Of particular interest to Yahoo is a more effective way to catch spammers. Between 80 and 90 percent of all e-mail in the world is spam. Spam isn’t just obnoxious, it also uses up bandwidth, storage space and time. In 2009, spam may cost $42 billion in the United States and $130 billion worldwide — and that doesn’t include the money scammed from gullible internet users like Citigroup.
Spam filters and spammers are engaged in a perpetual arms race, with spammers constantly changing their domains and IP addresses and disguising dirty words. But spammers have a major limitation: In order to send their millions of e-mails, they need bots. If a temporal model of e-mail behavior can distinguish between different people, it can also distinguish people from nonpeople.
“Any novel way to identify spammers makes a huge contribution,” said Jake Hofman of Yahoo Research. “Even if you just reduce it by a small percent, that’s a big win.”
Malmgren and Hofman tested their model using data from two groups of college students: European students from a few years ago, when home internet access was rare, and American students when home internet access was much more common. They focused on how frequently the students were sending e-mails and when the e-mail sessions begun and ended.
Despite the dramatic chronological differences between these students — at least in the e-mail world — Malmgren found they fell into one of two categories: “day laborers,” who sent the bulk of their e-mails during the working day, or “e-mailaholics,” who sent e-mails from morning deep into the night.
“It was pretty amazing,” said Malmgren. “It didn’t have to be two categories. There could have been a continuum.”
The researchers also found that e-mail behavior was stable within individuals, with fewer than 20 percent of American students deviating from their e-mailer categories over two years. This stability could allow an e-mail service to recognize when an account is being commandeered by a spambot, at which point it can alert the user or freeze the account.

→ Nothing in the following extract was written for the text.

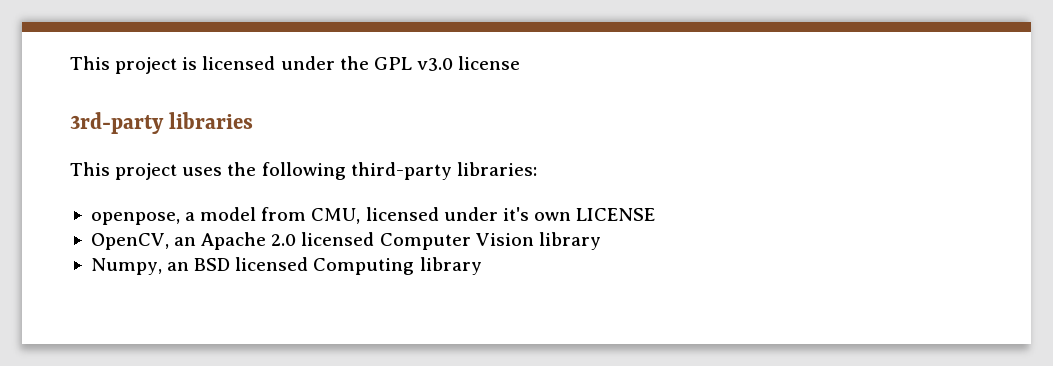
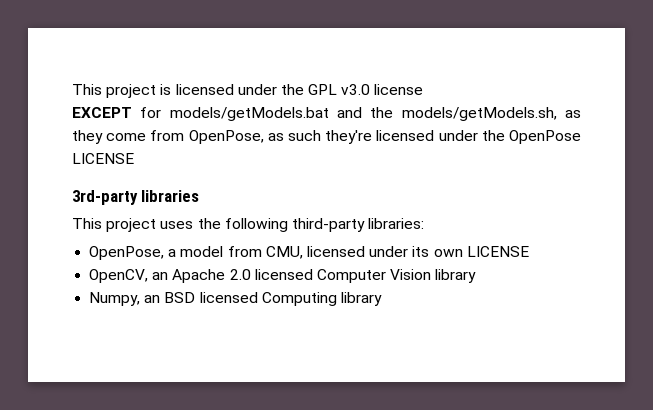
+ EXCEPT for models/getModels.bat and the models/getModels.sh, as they come from OpenPose, as such they're licensed under the OpenPose LICENSE
- openpose, a model from CMU, licensed under it's own LICENSE
+ OpenPose, a model from CMU, licensed under its own LICENSE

Hofman imagines numerous applications for analyzing time-related aspects of internet usage, beyond e-mail, and says this ability to robustly categorize people shows how powerful their model can be.
“This is just our toy demonstration,” he said. “There’s a lot of temporal data from e-mails and website visits out there, but they haven’t been leveraged for any meaningful analysis. The argument we’re making here is that these data can be a surprisingly useful source of information about individuals.”
Hofman says the technique could also allow websites to tailor their services to individuals, as the activity pattern of websites visits may be indicative of a user’s taste.
“It might turn out that I should market Blackberries and iPhones to users who visit sites more frequently, scattered throughout the day, like you and me” he said, “while I should market books and newspapers to users with lighter usage patterns, like my dad. This could influence what display or text ads I show these users when they’re on my site.”
A detailed description of activity patterns could also be useful for heavily trafficked sites, like Twitter, which could optimize how their servers allocates resources, and internet services that depend on real-time interactions, like Aardvark.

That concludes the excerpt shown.